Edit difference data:
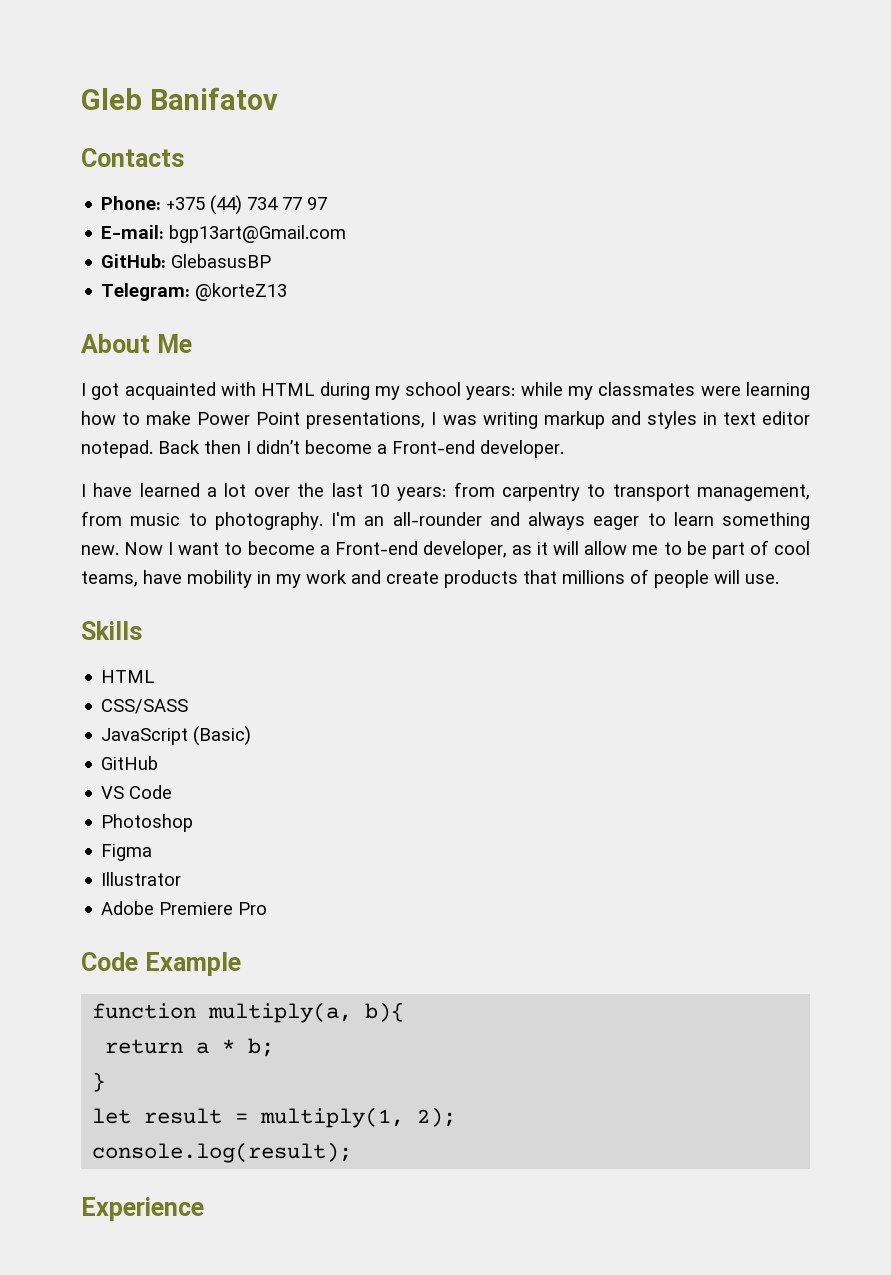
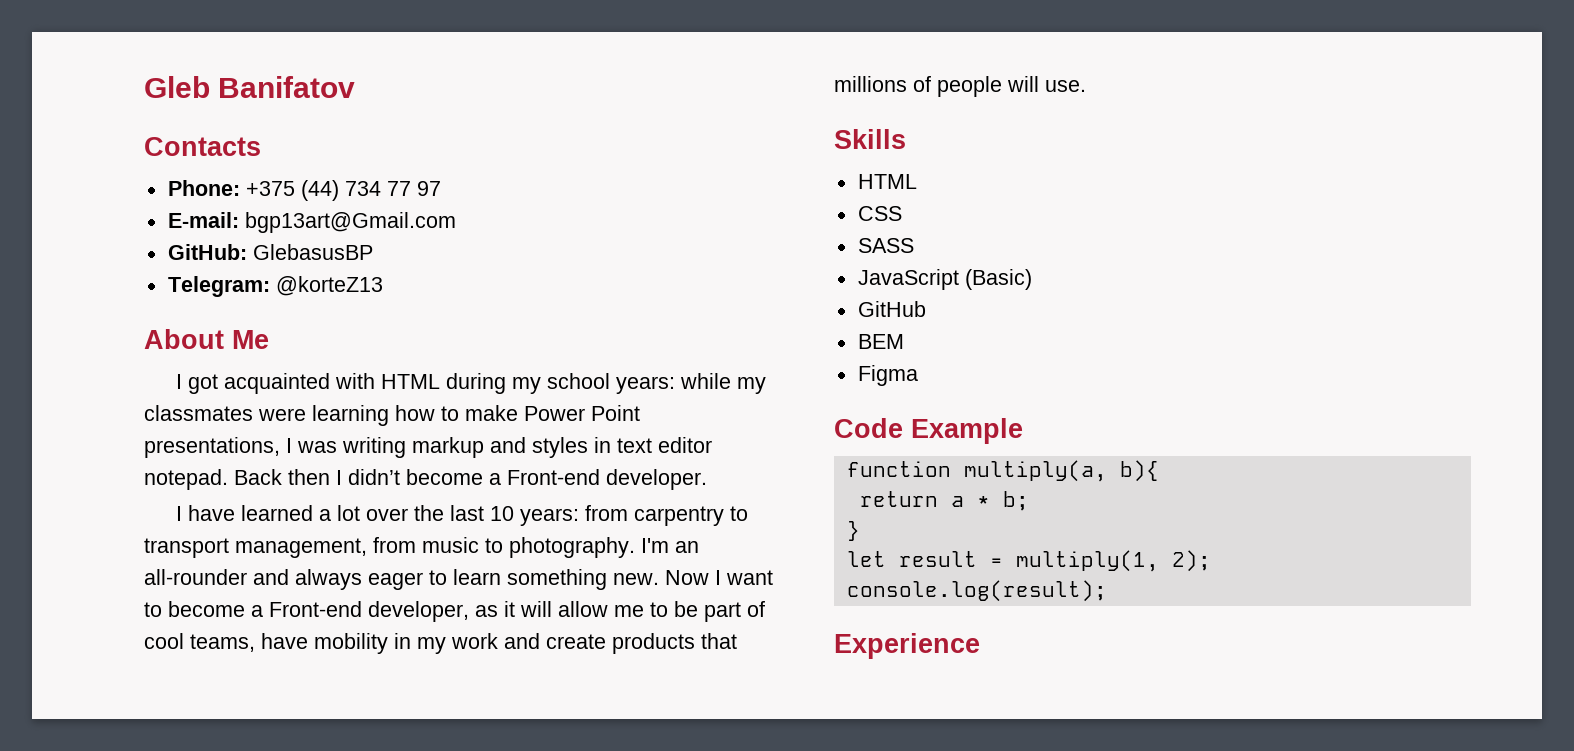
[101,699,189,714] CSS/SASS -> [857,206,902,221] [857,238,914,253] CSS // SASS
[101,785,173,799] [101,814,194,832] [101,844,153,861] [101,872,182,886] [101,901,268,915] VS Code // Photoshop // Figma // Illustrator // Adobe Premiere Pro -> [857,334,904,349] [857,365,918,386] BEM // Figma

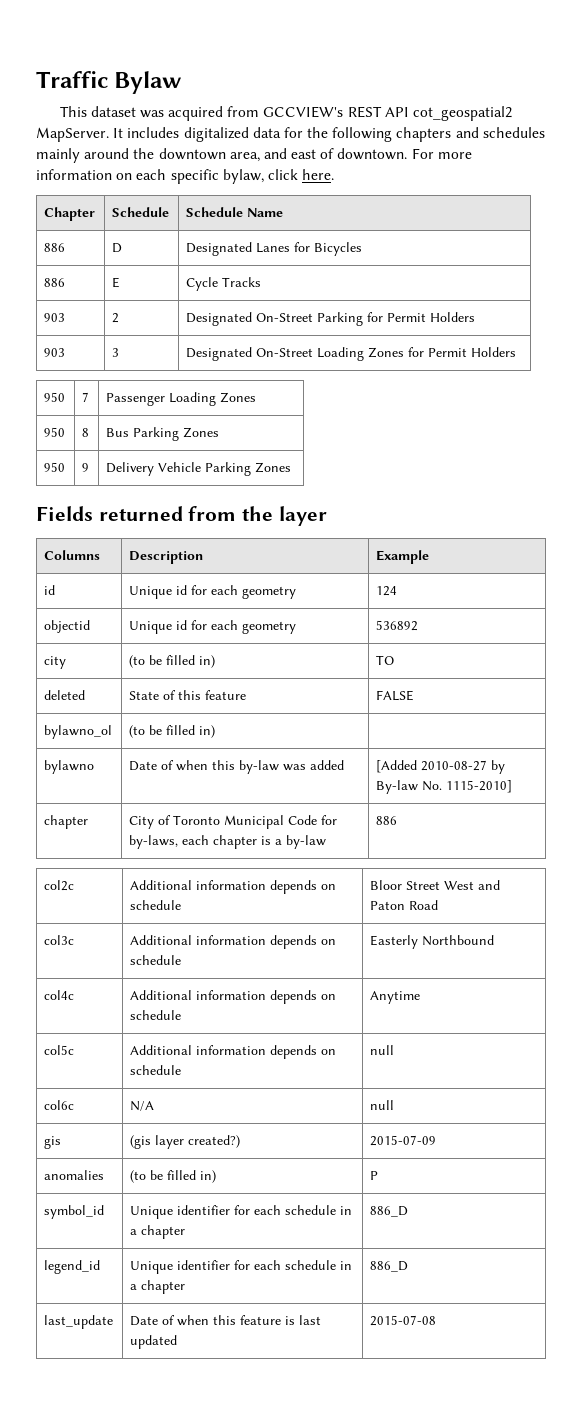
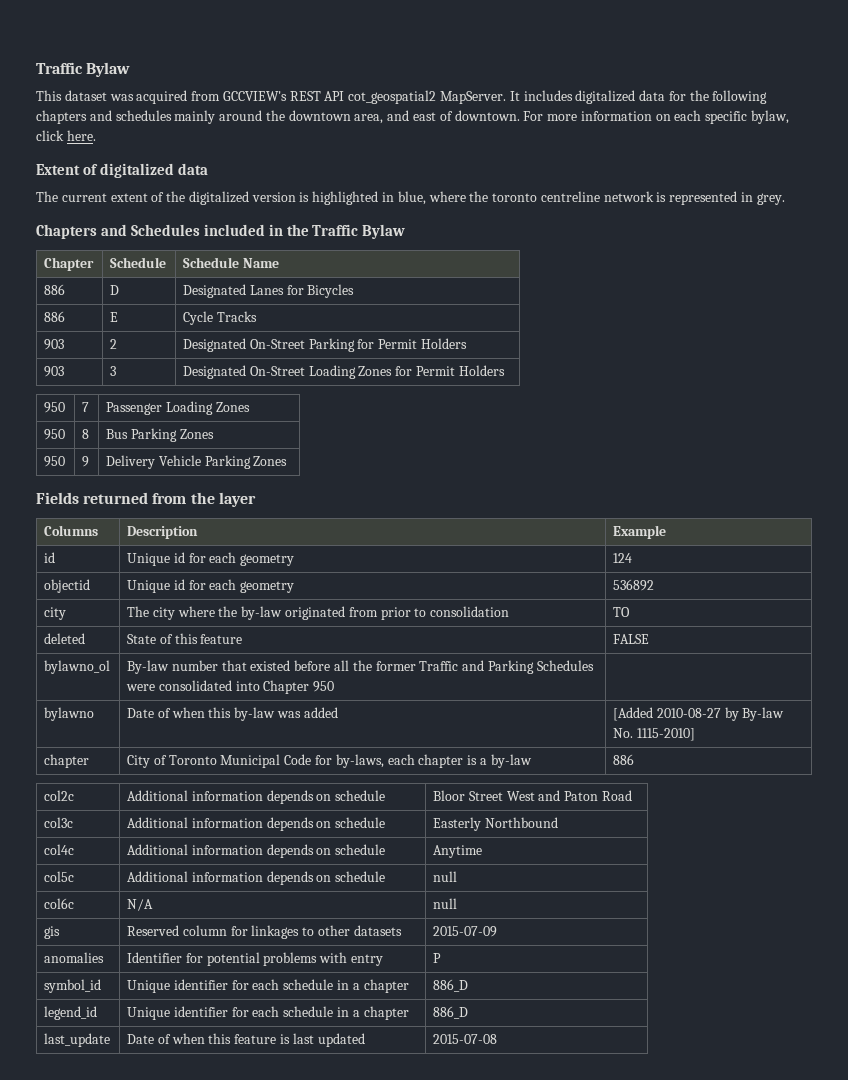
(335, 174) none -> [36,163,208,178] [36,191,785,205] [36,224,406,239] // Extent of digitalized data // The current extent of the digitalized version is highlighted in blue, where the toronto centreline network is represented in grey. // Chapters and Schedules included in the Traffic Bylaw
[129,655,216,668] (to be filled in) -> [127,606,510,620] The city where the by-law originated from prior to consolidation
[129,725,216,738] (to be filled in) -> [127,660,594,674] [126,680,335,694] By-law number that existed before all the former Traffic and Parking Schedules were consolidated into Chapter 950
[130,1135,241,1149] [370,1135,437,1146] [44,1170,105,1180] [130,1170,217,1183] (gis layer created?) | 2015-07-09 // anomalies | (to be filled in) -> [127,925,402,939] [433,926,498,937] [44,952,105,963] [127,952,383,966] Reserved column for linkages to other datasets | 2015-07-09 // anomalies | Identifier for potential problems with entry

→ Exercise: Produce a verbatim copy of the lines from the one holding "(335, 174) none" to the final line of the data, and nothing more.

→ Response to the exercise:
(335, 174) none -> [36,163,208,178] [36,191,785,205] [36,224,406,239] // Extent of digitalized data // The current extent of the digitalized version is highlighted in blue, where the toronto centreline network is represented in grey. // Chapters and Schedules included in the Traffic Bylaw
[129,655,216,668] (to be filled in) -> [127,606,510,620] The city where the by-law originated from prior to consolidation
[129,725,216,738] (to be filled in) -> [127,660,594,674] [126,680,335,694] By-law number that existed before all the former Traffic and Parking Schedules were consolidated into Chapter 950
[130,1135,241,1149] [370,1135,437,1146] [44,1170,105,1180] [130,1170,217,1183] (gis layer created?) | 2015-07-09 // anomalies | (to be filled in) -> [127,925,402,939] [433,926,498,937] [44,952,105,963] [127,952,383,966] Reserved column for linkages to other datasets | 2015-07-09 // anomalies | Identifier for potential problems with entry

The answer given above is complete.